[Problem statement]
The line containing "line-height:38px;" marks the end: copy exactly every line from the start of the records below up to and including it, leaving out pictures.

[Data supplied]
—————
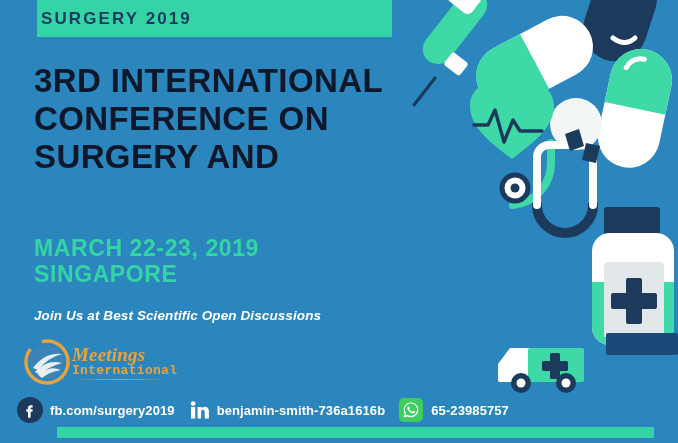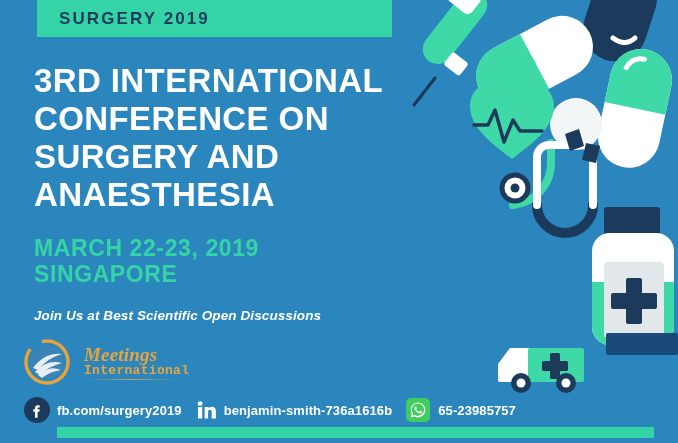--- a/index.html
+++ b/index.html
@@ -23,28 +23,28 @@
   .eyebrow{
     position:absolute;left:37px;top:0px;
     width:355px;height:37px;
     background:#35d4a6;
     display:flex;align-items:center;
   }
   .eyebrow span{
     color:#1b3a5c;
     font-size:17px;font-weight:bold;
     letter-spacing:2.1px;
-    padding-left:22px;
+    padding-left:4px;
   }
 
   
   .title{
     position:absolute;left:34px;top:62px;
     width:400px;
-    color:#ffffff;
+    color:#0f172a;
     font-size:33px;font-weight:bold;
     line-height:38px;
     letter-spacing:0.4px;
     text-transform:uppercase;
   }
 
   
   .datecity{
     position:absolute;left:34px;top:235px;
     color:#35d4a6;
@@ -66,21 +66,21 @@
   
   .logo{
     position:absolute;left:24px;top:338px;
     width:150px;height:48px;
     display:flex;align-items:center;
   }
   .logo-mark{
     position:relative;width:46px;height:46px;flex:0 0 46px;
   }
   .logo-text{
-    margin-left:14px;line-height:1.0;
+    margin-left:2px;line-height:1.0;
   }
   .logo-text .l1{
     display:block;color:#e8a33d;
     font-family:"Liberation Serif", serif;
     font-size:19px;font-weight:bold;font-style:italic;
     letter-spacing:0.2px;
   }
   .logo-text .l2{
     display:block;color:#e8a33d;
     font-family:Liberation Mono, monospace;
@@ -90,21 +90,21 @@
   .logo-rule{
     display:block;margin-top:2px;height:1px;width:96px;
     background:linear-gradient(to right,rgba(232,163,61,0),rgba(232,163,61,.85),rgba(232,163,61,0));
   }
 
   
   .social{
     position:absolute;left:0;top:392px;
     width:588px;height:36px;
     display:flex;align-items:center;
-    padding-left:24px;
+    padding-left:17px;
     box-sizing:border-box;
     white-space:nowrap;
   }
   .social-item{display:flex;align-items:center;margin-right:13px;}
   .social-item .ico{flex:0 0 auto;display:block;margin-right:7px;}
   .social-item .txt{
     color:#ffffff;font-size:13px;font-weight:bold;letter-spacing:0.1px;
   }
 
   
@@ -199,21 +199,20 @@
   </svg>
 
   <div class="eyebrow">
     <span>SURGERY 2019</span>
   </div>
 
   <div class="title">
     <div>3RD INTERNATIONAL</div>
     <div>CONFERENCE ON</div>
     <div>SURGERY AND</div>
-    <div>ANAESTHESIA</div>
   </div>
 
   <div class="datecity">
     <div>MARCH 22-23, 2019</div>
     <div>SINGAPORE</div>
   </div>
 
   <div class="tagline">Join Us at Best Scientific Open Discussions</div>
 
   <div class="logo">

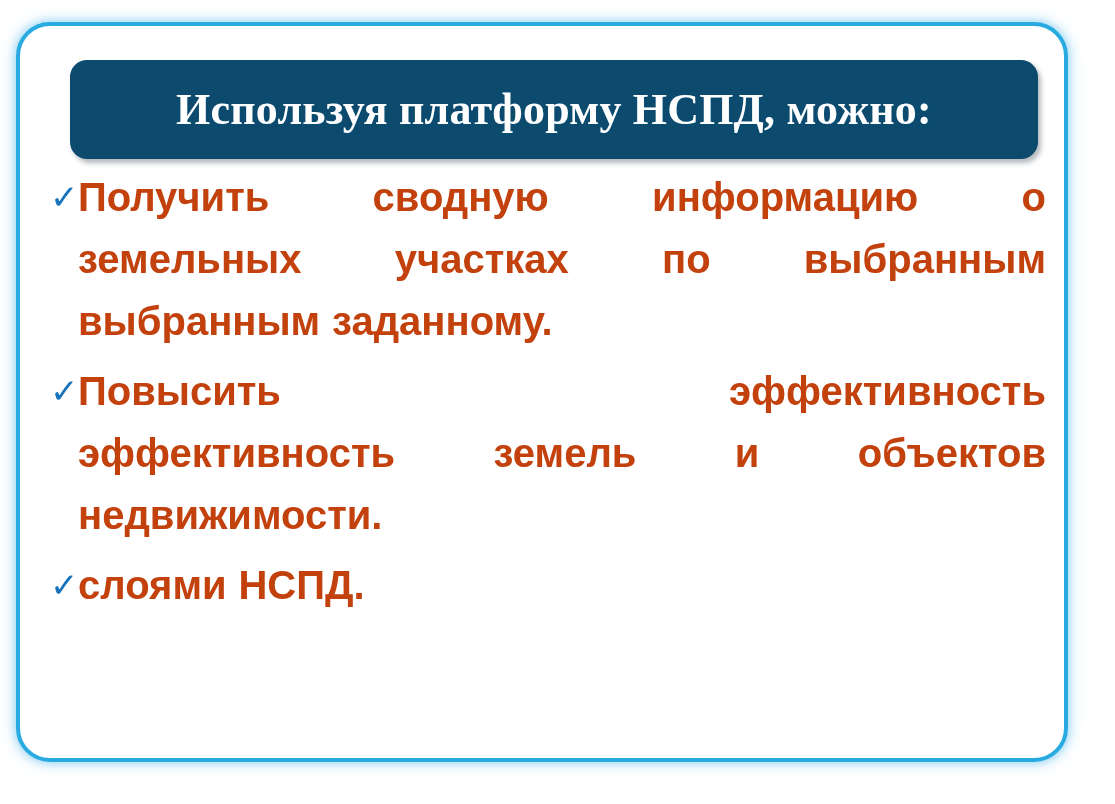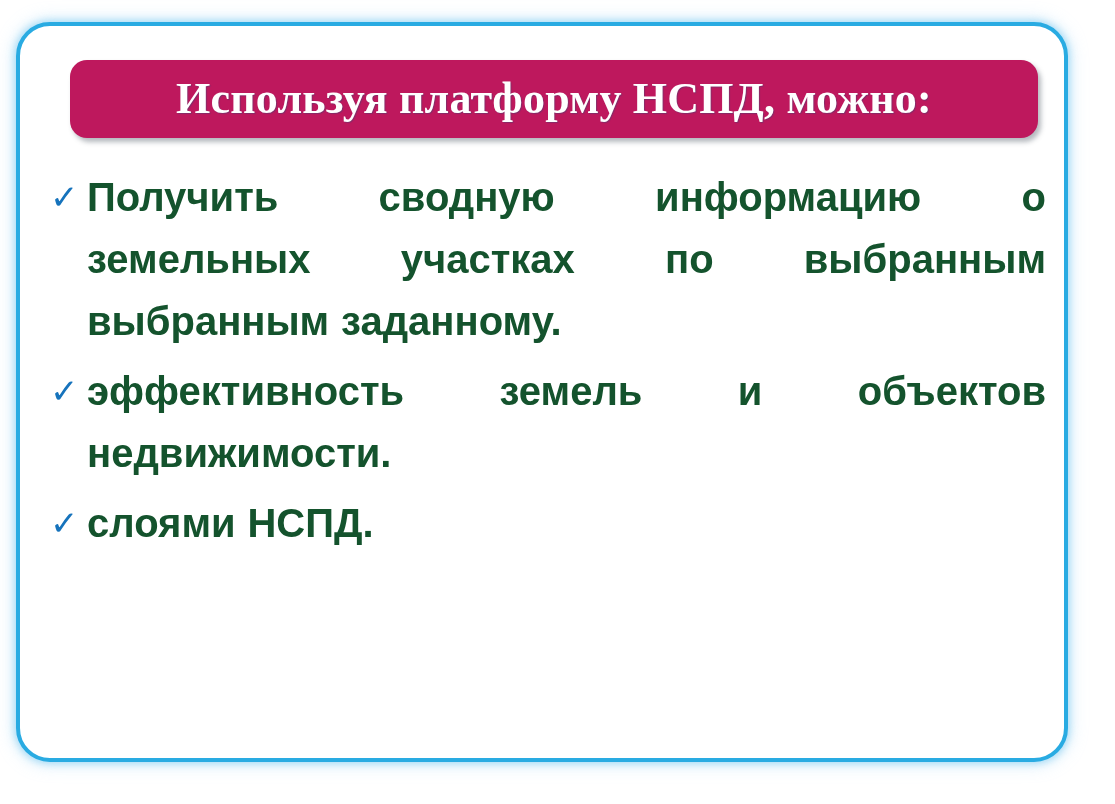--- a/index.html
+++ b/index.html
@@ -31,23 +31,23 @@
       0 0 7px 2px rgba(120, 200, 240, 0.55),
       0 0 16px 4px rgba(160, 215, 245, 0.35);
   }
 
   
   #header-banner {
     position: absolute;
     left: 50px;
     top: 34px;
     width: 968px;
-    height: 78px;
+    height: 99px;
     box-sizing: border-box;
-    background: #be185d;
+    background: #0c4a6e;
     border-radius: 17px;
     display: flex;
     align-items: center;
     justify-content: center;
     box-shadow: 3px 4px 5px rgba(90, 100, 110, 0.45);
   }
   #header-title {
     font-family: "Liberation Serif", "DejaVu Serif", serif;
     font-weight: bold;
     font-size: 44px;
@@ -81,27 +81,26 @@
     text-align: left;
     padding-left: 4px;
     box-sizing: border-box;
   }
   .bullet-text {
     flex: 1 1 auto;
     font-family: "Liberation Sans", sans-serif;
     font-weight: bold;
     font-size: 40px;
     line-height: 62px;
-    color: #14532d;
+    color: #c2410c;
     text-align: justify;
     text-align-last: left;
     text-justify: inter-word;
     hyphens: none;
     word-spacing: 0.02em;
-    margin-left: 9px;
   }
   
   .bullet-text > span.line {
     display: block;
     text-align: justify;
     text-align-last: justify;
     white-space: nowrap;
   }
   .bullet-text > span.line.last {
     text-align-last: left;
@@ -123,20 +122,21 @@
       <span class="bullet-text">
         <span class="line">Получить сводную информацию о</span>
         <span class="line">земельных участках по выбранным</span>
         <span class="line last">выбранным заданному.</span>
       </span>
     </div>
 
     <div class="bullet-item">
       <span class="bullet-check">✓</span>
       <span class="bullet-text">
+        <span class="line">Повысить эффективность</span>
         <span class="line">эффективность земель и объектов</span>
         <span class="line last">недвижимости.</span>
       </span>
     </div>
 
     <div class="bullet-item">
       <span class="bullet-check">✓</span>
       <span class="bullet-text">
         <span class="line last">слоями НСПД.</span>
       </span>

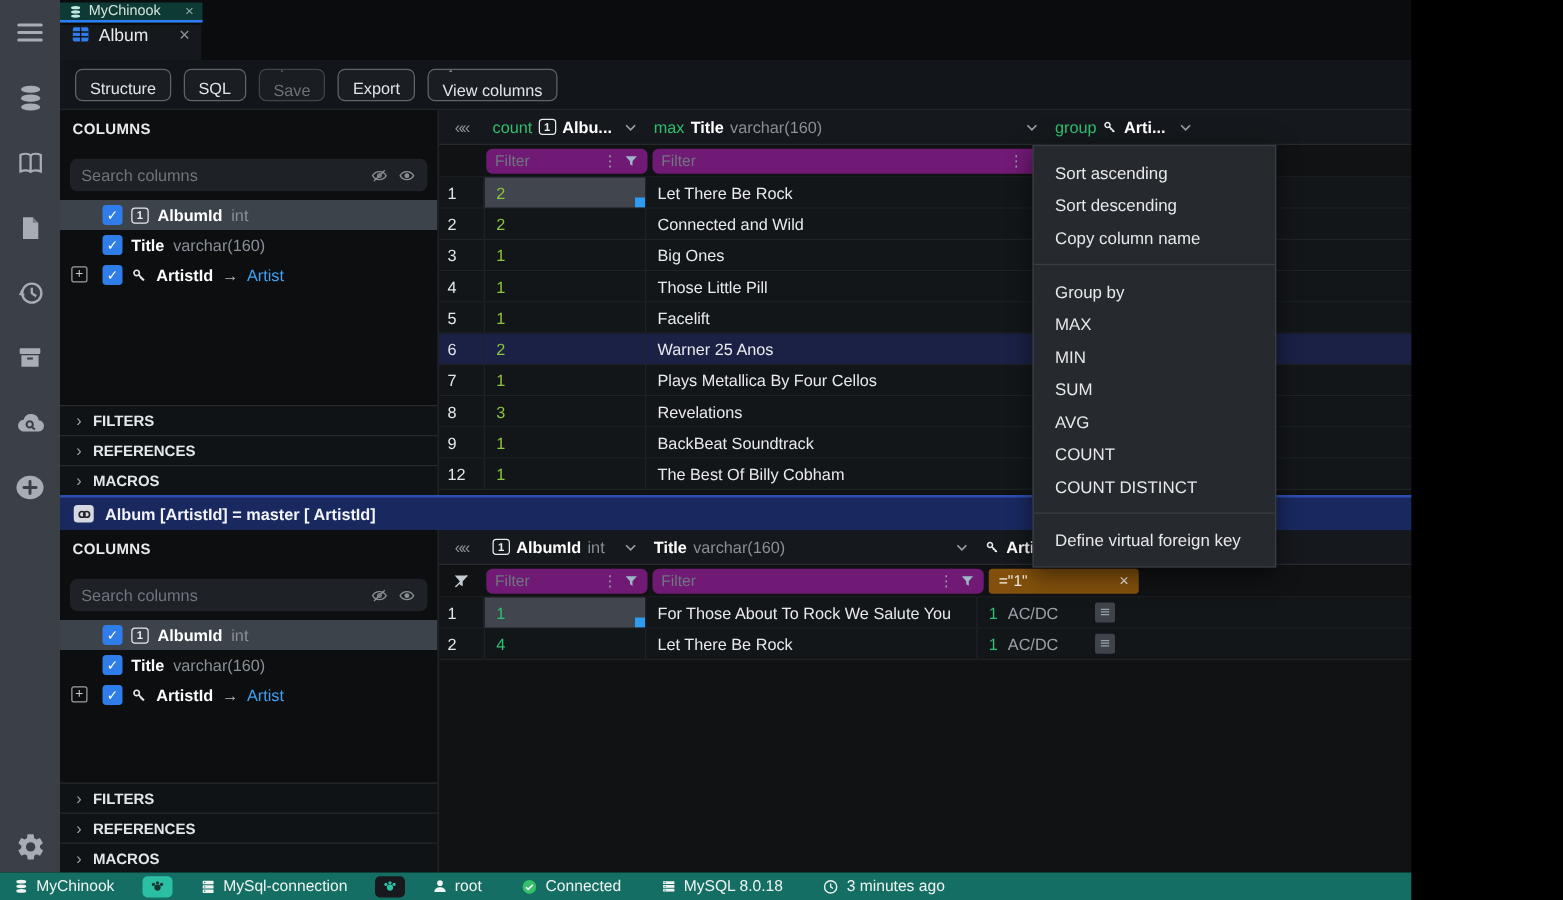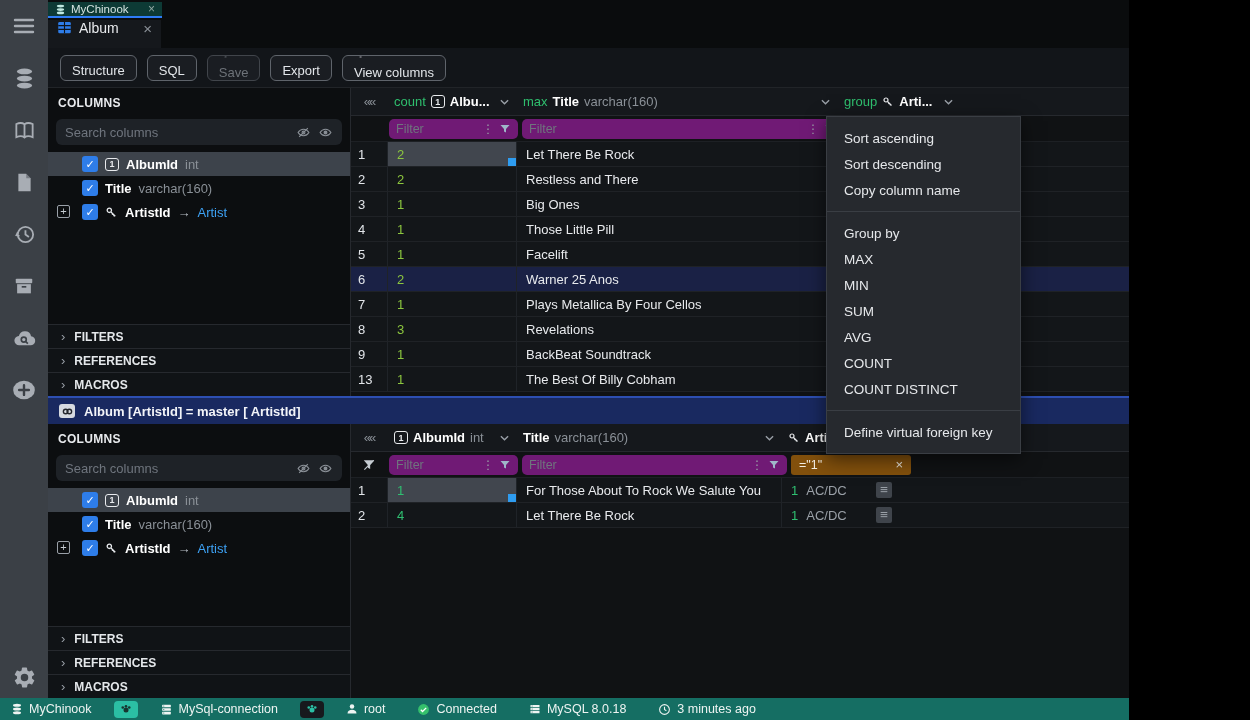--- a/index.html
+++ b/index.html
@@ -31,21 +31,21 @@
   .tb-btn { height:26px; border:1px solid #5f646b; border-radius:6px; background:#1a1d22; color:#e2e5e9;
             font-size:13px; display:flex; align-items:flex-start; gap:7px; padding:0 11px; cursor:pointer;flex-direction:column; }
   .tb-btn .ext { font-size:11px; color:#cfd3d8; }
   .tb-btn.disabled { color:#6d7278; border-color:#41454b; cursor:default; }
 
   
   .cols-panel { position:absolute; left:48px; width:302px; background:#0c0e10; display:flex; flex-direction:column; overflow:hidden; }
   .cols-panel.top { top:88px; height:308px; }
   .cols-panel.bot { top:424px; height:274px; }
   .cp-title { padding:8px 10px 5px; font-weight:bold; font-size:12px; color:#e8eaed; letter-spacing:.3px; }
-  .cp-search { margin:4px 8px 7px; height:26px; background:#1e2227; border-radius:6px;
+  .cp-search { margin:12px 8px 7px; height:26px; background:#1e2227; border-radius:6px;
                display:flex; align-items:center; padding:0 9px; gap:7px; }
   .cp-search input { flex:1; background:transparent; border:none; outline:none; color:#cfd3d8; font-size:13px; min-width:0; }
   .cp-search input::placeholder { color:#6f757e; }
   .cp-field { height:24px; display:flex; align-items:center; gap:7px; padding-left:34px; font-size:13px; position:relative; }
   .cp-field.selected { background:#3d434b; }
   .cp-field .fname { font-weight:bold; color:#fff; }
   .cp-field .ftype { color:#8a9097; }
   .cp-field .flink { color:#3da1f4; }
   .cp-field .farrow { color:#b6bcc3; }
   .expander { position:absolute; left:9px; top:5px; width:13px; height:13px; border:1px solid #9aa0a8; border-radius:2px;
@@ -360,21 +360,21 @@
         <div class="g-c w-c1 num-a sel">
           <span>2</span>
           <div class="handle"></div>
         </div>
         <div class="g-c w-c2t">Let There Be Rock</div>
         <div class="g-c w-c3t"></div>
       </div>
     <div class="g-row">
         <div class="g-rn">2</div>
         <div class="g-c w-c1 num-a">2</div>
-        <div class="g-c w-c2t">Restless and There</div>
+        <div class="g-c w-c2t">Connected and Wild</div>
         <div class="g-c w-c3t"></div>
       </div>
     <div class="g-row">
         <div class="g-rn">3</div>
         <div class="g-c w-c1 num-a">1</div>
         <div class="g-c w-c2t">Big Ones</div>
         <div class="g-c w-c3t"></div>
       </div>
     <div class="g-row">
         <div class="g-rn">4</div>
@@ -406,21 +406,21 @@
         <div class="g-c w-c2t">Revelations</div>
         <div class="g-c w-c3t"></div>
       </div>
     <div class="g-row">
         <div class="g-rn">9</div>
         <div class="g-c w-c1 num-a">1</div>
         <div class="g-c w-c2t">BackBeat Soundtrack</div>
         <div class="g-c w-c3t"></div>
       </div>
     <div class="g-row">
-        <div class="g-rn">13</div>
+        <div class="g-rn">12</div>
         <div class="g-c w-c1 num-a">1</div>
         <div class="g-c w-c2t">The Best Of Billy Cobham</div>
         <div class="g-c w-c3t"></div>
       </div>
 
     <div class="rows-badge top">Rows: 204</div>
     <div class="vscroll">
         <div class="vthumb" style="top:3px;height:32px;"></div>
         <div class="vcorner"></div>
       </div>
—————
[Answer space]
--- a/index.html
+++ b/index.html
@@ -23,28 +23,28 @@
   .eyebrow{
     position:absolute;left:37px;top:0px;
     width:355px;height:37px;
     background:#35d4a6;
     display:flex;align-items:center;
   }
   .eyebrow span{
     color:#1b3a5c;
     font-size:17px;font-weight:bold;
     letter-spacing:2.1px;
-    padding-left:22px;
+    padding-left:4px;
   }
 
   
   .title{
     position:absolute;left:34px;top:62px;
     width:400px;
-    color:#ffffff;
+    color:#0f172a;
     font-size:33px;font-weight:bold;
     line-height:38px;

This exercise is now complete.